At this point, if you are a wagering fellow, and you have watched what is taking place, it is hard to believe a thinking citizen will vote against staying in the European Union. It appears very close. The issue may take another month to play out. Right now, looking at bond market conditions in the rest of Europe, yields have not moved much. In a Greek exit, you can bet that will change, as most weaker credits will blow out higher. If Greece leaves, the important question of whether other debtor nations will begin following the same playbook, (to refinance large sums of debt, or leave the Euro) and if so, when?. It is the epitome of uncertainty. Just what Wall Street hates. Which is why independence from the whole Greek 'tragedy' is what many investors are probably longing for.
Elsewhere in our markets, a blase job report of 223K keeps the Fed policy of lower for longer on the table.

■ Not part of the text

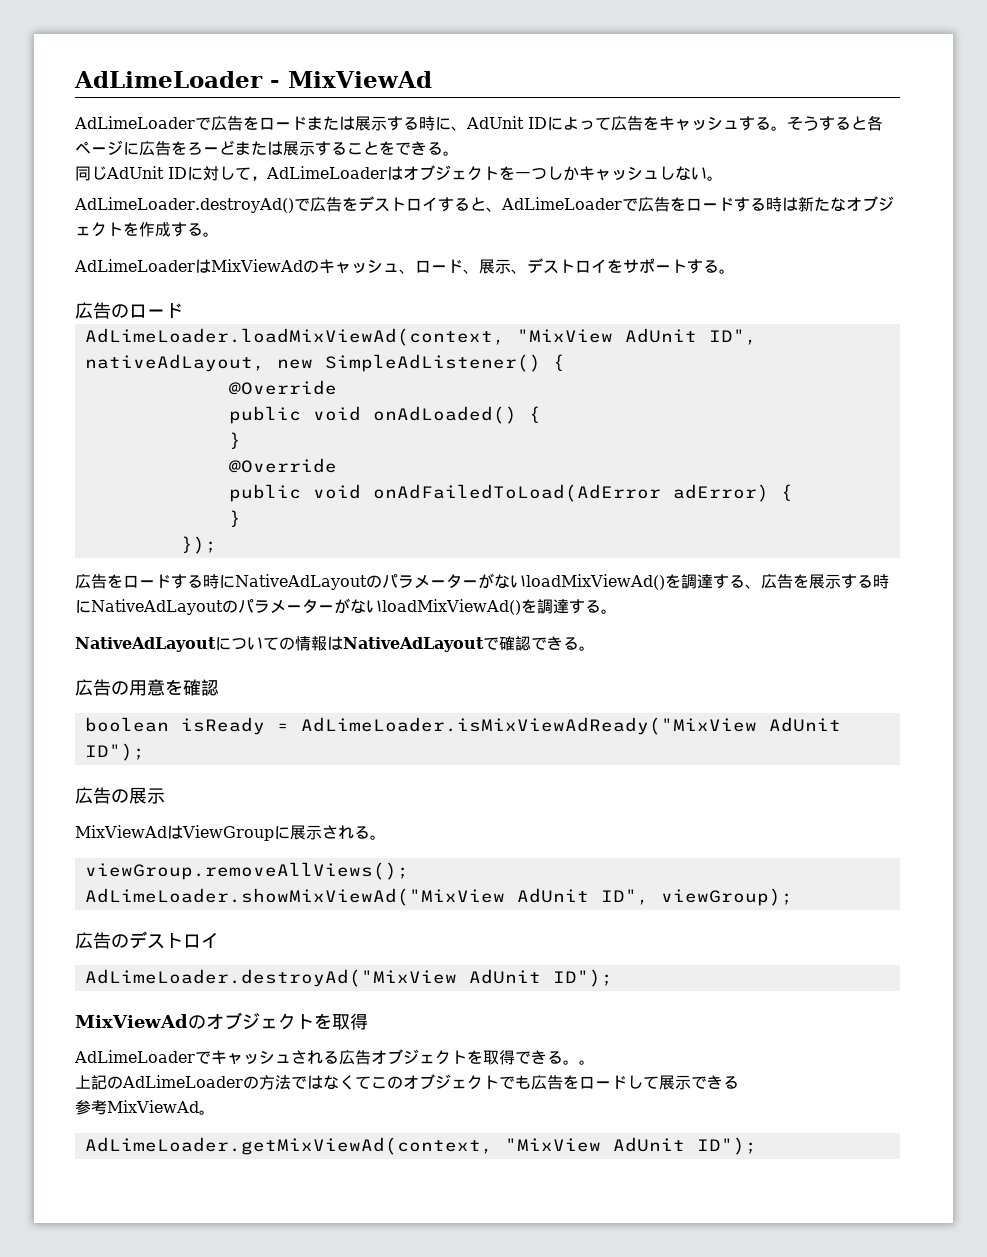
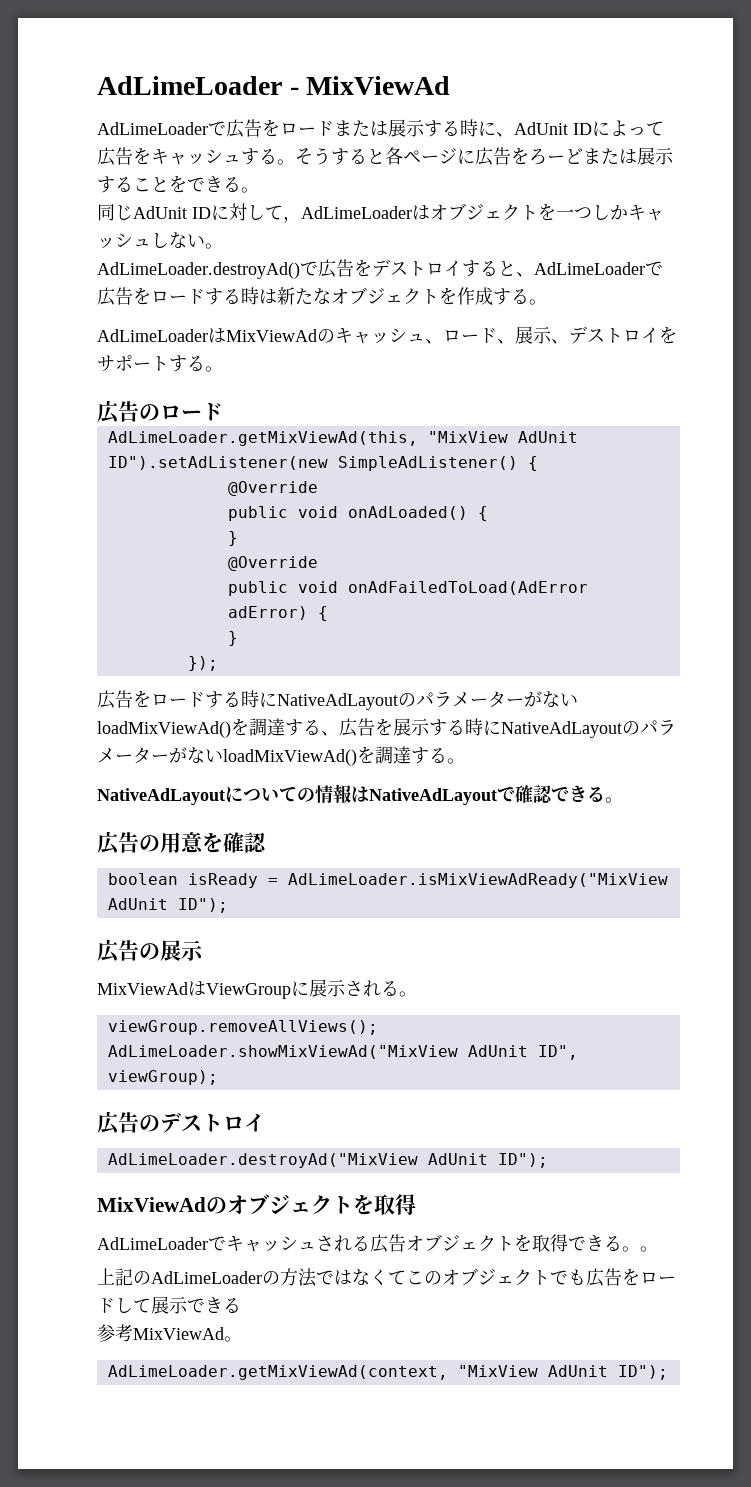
- AdLimeLoader.loadMixViewAd(context, "MixView AdUnit ID", nativeAdLayout, new SimpleAdListener() {
+ AdLimeLoader.getMixViewAd(this, "MixView AdUnit ID").setAdListener(new SimpleAdListener() {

Still, the overwhelming story of this year in financial markets continues to be the number and size of large merger and acquisition transactions which roll in non stop. This week alone, we have seen three very big deals. Aetna is acquiring Humana for $37 billion. In the insurance space, Ace is buying Chubb for $28.3 billion. Last but not least, UK insurer Willis is merging in an all stock, $18 billion deal with U.S. based compensation and consultant Towers Watson. In the last union, tax issues helped drive the sale. On a smaller note, Paypal is acquiring Xoom, a freshly minted IPO from last year in the money transfer industry. The deals just keep coming and with borrowing costs this cheap, expect the number to remain elevated. On Wall Street, now is a good time to be an investment banker.
The other major news this week involved the oil industry. In general, I am a big fan of the operational skills of large oil companies. The substances they are trying to find are dangerous to work with. They are engineering based entities which are extremely well run, and have highly skilled people doing important jobs. They apply technology to nearly every part of their business, and are constantly striving to be as efficient as possible. The industry is extremely capital intensive, and is under pressure to find ways to reduce costs. In the current state, with energy prices down 40% year over year, the largest enterprises are chopping expenses every place they can, especially in supply chains. It is done in an effort to maintain profitability in a challenging market. At every turn, they are demonized for trying to make money, the same way alternative energy companies or high tech internet based entities do. As an interesting aside, an employee of BP during the Macondo oil spill was charged with obstruction of justice for deleting hundreds of texts off of his phone. His appeal is still pending. Conversely, Lois Lerner deletes 6,000 emails from her servers at the IRS. Zip. Hillary Clinton ignores State Department policy and keeps a server at home, and then gets rid of official emails at the State Department. It remains to be seen whether she will turn over all emails. What happens? You guessed it. Nada. Most honest and transparent government in U.S. history? Sure. Of course. And the White House one day will be lit up like a rainbow. Don’t you just love the hypocrisy in politics? Cry me a river you say? Fair enough.
One of energy’s largest companies cut a deal with various parts of the Federal and State governments affected by the Macondo oil spill in 2010. It involves payment to compensate the different agencies and states for water and environmental pollution. The total bill for the settlement is $18 billion, paid over 18 years. The total cost to the entity will now run over $53 billion. If you have been a reader of my blog for a while, you may know which company I am referring to, which I believe is led by an excellent CEO and is world class in every respect. As for the deal with the government, well, you can see which group is good at math and understands the time value of money versus, say, bureaucratic lawyers of our fabulous administration.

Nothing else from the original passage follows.